DIRECTIONS = From the line holding "- Quadruple Differential Line Driver" to the final line of the entries, set down each line exactly, including both, and nothing more.

• • • • • • •

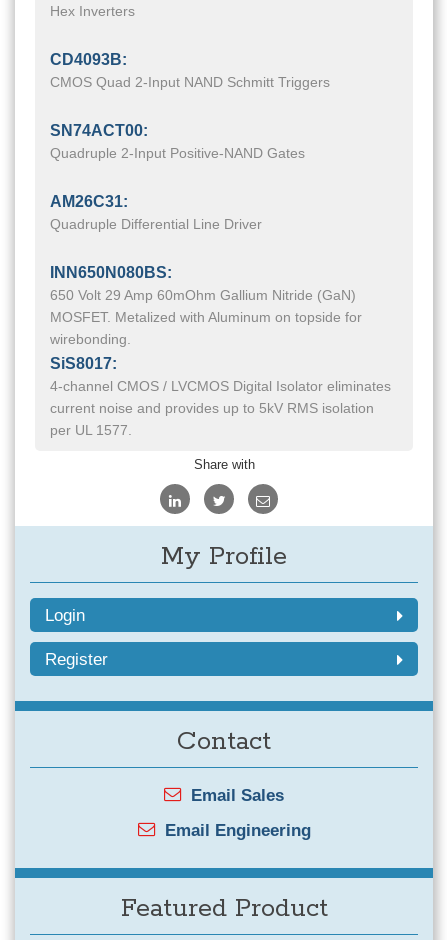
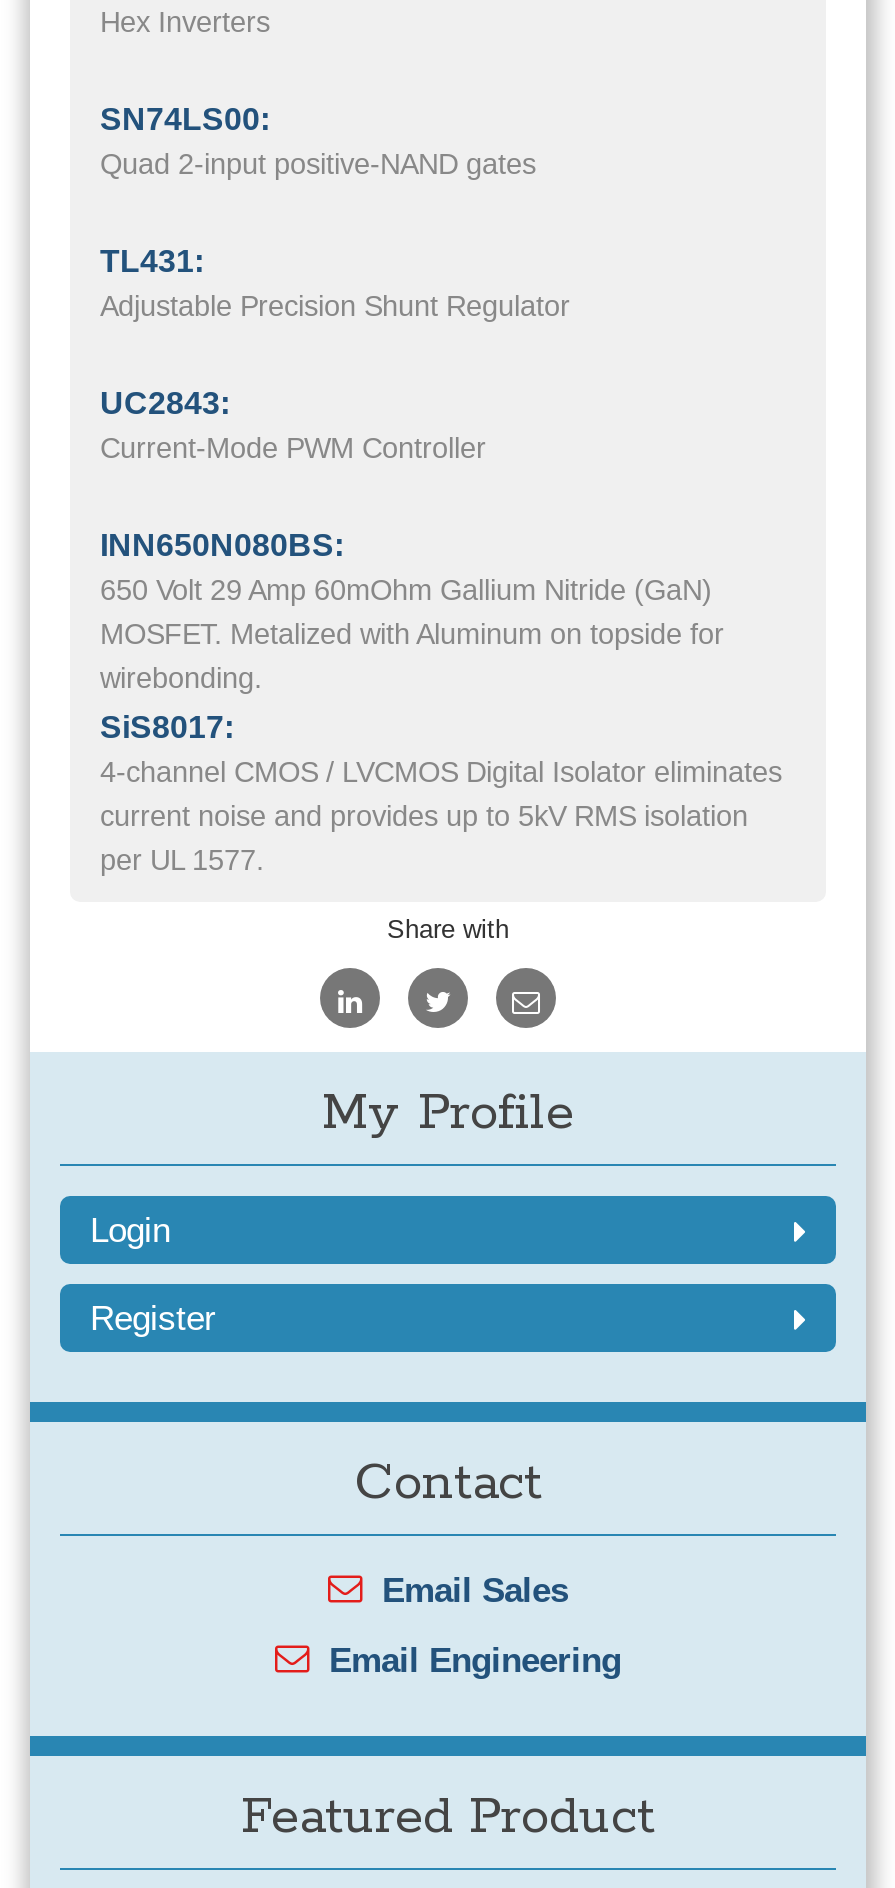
- CD4093B:
- CMOS Quad 2-Input NAND Schmitt Triggers
+ SN74LS00:
+ Quad 2-input positive-NAND gates

- SN74ACT00:
- Quadruple 2-Input Positive-NAND Gates
+ TL431:
+ Adjustable Precision Shunt Regulator

- AM26C31:
- Quadruple Differential Line Driver
+ UC2843:
+ Current-Mode PWM Controller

• • • • • • •

FINISHED EXERCISE =
- Quadruple Differential Line Driver
+ UC2843:
+ Current-Mode PWM Controller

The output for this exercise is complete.